Le brevet originel donné par l’école d’excellence vaut ensuite toute la vie. L’école est censée conférer la compétence et l’assurance sociale. Si on est excellent par essence on a forcément raison ensuite. Ce n’est plus le one best way qu’on impose, mais la seule politique possible qui s’impose. Que n’entend-on dire que la politique menée est « incontournable », « nécessaire » — et menacer des pires catastrophes toute prétention à s’en affranchir. Rien d’autre ne sera d’ailleurs tenté puisque ce sont toujours les mêmes personnes qui proposent les mêmes idées ou plutôt les mêmes recettes, tant la compétence semble aujourd’hui se réduire à l’expertise des comptables. Ainsi, l’austérité rappelle cette situation où, devant plusieurs portes, on sortirait toujours la même clef parce qu’on n’en a pas d’autre ; ou encore cette fable de l’ivrogne cherchant sa clef à la lueur du réverbère parce qu’il y a de la lumière à cet endroit et non parce qu’il y a perdu sa clef. Les grandes écoles n’ont jamais valorisé ni l’inventivité ni le doute. Avec l’accroissement des profits et des rémunérations, elles ont augmenté l’assurance au-delà de toute raison. Il faut une certaine morgue pour expliquer ce qu’il faut apprendre à l’école, comme le font les rapports de chefs d’entreprise, et comment il faut diriger un pays. On gagne autant d’argent parce qu’on le mérite en faisant gagner beaucoup d’argent à son entreprise. D’ailleurs, on le mérite toujours si elle en perd.
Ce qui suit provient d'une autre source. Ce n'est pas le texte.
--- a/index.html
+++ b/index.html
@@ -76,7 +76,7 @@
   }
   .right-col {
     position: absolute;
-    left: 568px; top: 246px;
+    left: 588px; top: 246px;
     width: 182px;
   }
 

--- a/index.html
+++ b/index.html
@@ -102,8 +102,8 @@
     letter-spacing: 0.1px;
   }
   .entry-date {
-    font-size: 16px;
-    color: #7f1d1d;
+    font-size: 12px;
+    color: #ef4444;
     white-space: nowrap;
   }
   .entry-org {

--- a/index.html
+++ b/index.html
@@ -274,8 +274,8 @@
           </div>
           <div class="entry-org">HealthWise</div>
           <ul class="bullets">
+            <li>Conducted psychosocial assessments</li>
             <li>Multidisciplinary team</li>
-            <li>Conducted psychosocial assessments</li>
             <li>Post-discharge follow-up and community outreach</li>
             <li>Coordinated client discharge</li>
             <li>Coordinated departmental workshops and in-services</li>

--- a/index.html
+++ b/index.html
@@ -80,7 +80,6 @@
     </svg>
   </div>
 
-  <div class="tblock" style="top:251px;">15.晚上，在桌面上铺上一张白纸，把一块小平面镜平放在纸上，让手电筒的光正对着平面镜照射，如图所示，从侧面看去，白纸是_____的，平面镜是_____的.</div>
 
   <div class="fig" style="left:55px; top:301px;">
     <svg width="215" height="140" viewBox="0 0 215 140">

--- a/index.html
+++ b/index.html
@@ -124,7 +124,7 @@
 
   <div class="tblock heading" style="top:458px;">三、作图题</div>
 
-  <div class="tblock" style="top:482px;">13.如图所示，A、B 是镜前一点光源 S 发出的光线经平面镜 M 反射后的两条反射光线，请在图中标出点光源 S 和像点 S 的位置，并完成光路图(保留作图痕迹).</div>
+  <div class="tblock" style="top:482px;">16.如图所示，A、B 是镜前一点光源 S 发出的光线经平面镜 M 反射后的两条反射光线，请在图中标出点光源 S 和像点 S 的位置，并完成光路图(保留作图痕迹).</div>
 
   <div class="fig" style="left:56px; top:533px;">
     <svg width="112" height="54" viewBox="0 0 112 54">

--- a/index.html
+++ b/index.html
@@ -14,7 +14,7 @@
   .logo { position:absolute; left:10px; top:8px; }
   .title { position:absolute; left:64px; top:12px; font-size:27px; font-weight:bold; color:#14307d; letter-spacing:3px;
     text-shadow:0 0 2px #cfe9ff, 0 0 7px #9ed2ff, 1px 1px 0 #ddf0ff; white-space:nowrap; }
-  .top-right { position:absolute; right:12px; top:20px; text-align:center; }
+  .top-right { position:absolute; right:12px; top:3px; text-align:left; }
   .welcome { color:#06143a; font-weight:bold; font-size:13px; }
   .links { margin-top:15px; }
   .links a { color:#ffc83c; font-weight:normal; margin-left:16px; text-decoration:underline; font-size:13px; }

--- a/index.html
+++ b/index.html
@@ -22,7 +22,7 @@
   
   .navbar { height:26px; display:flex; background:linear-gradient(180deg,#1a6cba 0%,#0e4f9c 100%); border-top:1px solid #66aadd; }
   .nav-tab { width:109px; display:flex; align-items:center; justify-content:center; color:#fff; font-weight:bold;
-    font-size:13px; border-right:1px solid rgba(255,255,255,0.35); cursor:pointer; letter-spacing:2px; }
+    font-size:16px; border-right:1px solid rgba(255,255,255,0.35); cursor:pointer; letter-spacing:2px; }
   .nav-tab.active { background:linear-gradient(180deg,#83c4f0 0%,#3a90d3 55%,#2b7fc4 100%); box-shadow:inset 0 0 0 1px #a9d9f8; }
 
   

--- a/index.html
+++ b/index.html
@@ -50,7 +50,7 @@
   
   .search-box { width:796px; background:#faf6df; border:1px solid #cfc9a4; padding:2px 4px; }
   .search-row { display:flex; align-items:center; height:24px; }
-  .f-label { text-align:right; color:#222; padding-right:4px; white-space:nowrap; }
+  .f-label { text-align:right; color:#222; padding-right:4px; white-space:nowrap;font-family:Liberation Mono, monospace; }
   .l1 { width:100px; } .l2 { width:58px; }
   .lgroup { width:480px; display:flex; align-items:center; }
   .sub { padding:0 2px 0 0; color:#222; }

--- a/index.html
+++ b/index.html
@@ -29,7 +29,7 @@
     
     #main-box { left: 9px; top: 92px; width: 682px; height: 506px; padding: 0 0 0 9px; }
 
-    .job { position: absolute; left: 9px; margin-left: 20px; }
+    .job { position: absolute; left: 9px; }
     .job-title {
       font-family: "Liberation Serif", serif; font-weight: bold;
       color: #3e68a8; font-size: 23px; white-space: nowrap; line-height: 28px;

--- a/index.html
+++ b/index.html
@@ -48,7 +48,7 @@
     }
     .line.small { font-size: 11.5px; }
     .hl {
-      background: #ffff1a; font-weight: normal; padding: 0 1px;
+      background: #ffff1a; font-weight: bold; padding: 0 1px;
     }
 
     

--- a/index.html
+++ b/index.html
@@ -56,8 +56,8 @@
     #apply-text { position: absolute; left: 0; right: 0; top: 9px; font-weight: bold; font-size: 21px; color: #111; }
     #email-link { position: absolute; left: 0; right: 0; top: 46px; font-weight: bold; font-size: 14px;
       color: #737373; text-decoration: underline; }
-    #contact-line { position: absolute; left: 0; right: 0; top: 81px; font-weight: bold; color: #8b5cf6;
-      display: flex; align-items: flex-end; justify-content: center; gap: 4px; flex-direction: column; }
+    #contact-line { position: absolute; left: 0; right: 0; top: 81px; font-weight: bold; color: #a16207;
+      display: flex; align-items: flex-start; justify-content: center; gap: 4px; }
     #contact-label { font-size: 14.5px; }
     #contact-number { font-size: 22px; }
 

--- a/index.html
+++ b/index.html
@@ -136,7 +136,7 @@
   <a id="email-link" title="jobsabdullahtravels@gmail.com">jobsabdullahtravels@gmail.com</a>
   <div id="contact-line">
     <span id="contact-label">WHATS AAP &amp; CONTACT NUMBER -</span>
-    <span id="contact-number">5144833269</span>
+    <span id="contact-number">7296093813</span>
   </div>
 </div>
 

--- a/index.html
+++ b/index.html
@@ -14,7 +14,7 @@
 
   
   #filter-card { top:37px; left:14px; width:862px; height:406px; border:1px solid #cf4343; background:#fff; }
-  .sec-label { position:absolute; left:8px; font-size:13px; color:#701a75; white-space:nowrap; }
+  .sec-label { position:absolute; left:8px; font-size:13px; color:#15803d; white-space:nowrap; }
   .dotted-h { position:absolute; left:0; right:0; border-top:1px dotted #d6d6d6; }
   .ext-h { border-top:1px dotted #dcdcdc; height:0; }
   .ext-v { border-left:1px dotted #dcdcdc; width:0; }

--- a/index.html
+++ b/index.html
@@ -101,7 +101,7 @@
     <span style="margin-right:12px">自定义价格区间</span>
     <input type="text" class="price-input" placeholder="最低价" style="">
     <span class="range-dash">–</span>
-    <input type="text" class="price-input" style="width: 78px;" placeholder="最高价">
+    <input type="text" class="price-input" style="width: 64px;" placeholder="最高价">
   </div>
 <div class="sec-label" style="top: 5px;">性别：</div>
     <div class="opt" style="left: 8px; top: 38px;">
S’il leur faut admettre que cela ne marche pas dans le pays, ce n’est pas la faute de ceux qui réussissent si bien. C’est la faute d’une pression fiscale excessive, de charges sociales élevées, des rigidités du marché du travail, du manque de flexibilité, etc. Bref, c’est la faute de l’Etat et des dominés. On entend donc parler des « résistances au changement » que des classes populaires bornées opposent aux réformes, on entend aussi dire que « la France vit au-dessus de ses moyens », autant de poncifs de la pensée Sciences Po que les étudiants séduits répèteront à leur tour quand ils seront journalistes, conseillers politiques ou « profs à Sciences Po ». L’intégration sociale va aussi de pair avec une doxa qui s’entend dans les salles de cours, sur les plateaux médiatiques, les colonnes de presse, les dîners mondains et les cercles d’une société d’interconnaissance façonnée aujourd’hui surtout par la (grande) école. S’il fallait la définir, sans doute se résume-t-elle à ce viatique des gens heureux — il faut entendre ici « qui ont réussi » — que la religion offrait naguère, et dont Max Weber a, sans concession, énoncé le principe : « L’homme heureux se contente rarement du fait d’être heureux ; il éprouve de surcroît le besoin d’y avoir droit. Il veut aussi être convaincu qu’il mérite son bonheur, et surtout qu’il le mérite par comparaison avec d’autres. Et il veut donc également pouvoir croire qu’en ne possédant pas le même bonheur, le moins fortuné n’a que ce qu’il mérite  [1] ».

Le directeur de Sciences Po avait raison de célébrer l’excellence de son école une nouvelle fois dans l’amphi Boutmy. Si, comme il l’admettait implicitement, la réussite consiste à former les élites, Sciences Po a réussi. Une performance irréfutable. Il faut cependant continuer le raisonnement car, si la réussite se juge à l’aune de la performance, la réussite des élites se juge à l’aune de leur capacité à gérer un pays. Là, l’échec est patent. Il faut donc bien en rejeter la responsabilité, une bonne partie au moins, sur l’école, une école qui, plus que les autres, forme ces élites. Un syllogisme en somme. Et une aporie comme celle de Démocrite le Crétois : Démocrite dit que les Crétois sont des menteurs ; Démocrite est crétois… Ici, les choses se gâtent car, en peuplant les cercles dirigeants, l’école d’élite s’est aussi protégée. Quand elle est contestée, l’Etat aide ou cède. S’il faut redresser la France, il faut donc d’autres idées que celles d’élites qui n’en ont pas d’autres. A cet égard, le discours rituel de la réforme permanente n’est qu’un leurre qui ressemble à une promesse politique. Autant dire que la cause est déjà presque perdue. Quant une école a si bien réussi à placer ses élèves aux commandes d’un pays, il faut s’attendre à ce que les élites soutiennent l’école et que l’école soutienne ses élites. En cas d’échec, pas d’autre issue que de persister. Il ne faut donc guère espérer.

Notes

[1] Max Weber, Sociologie des religions, Paris, Gallimard, 1996, p. 337.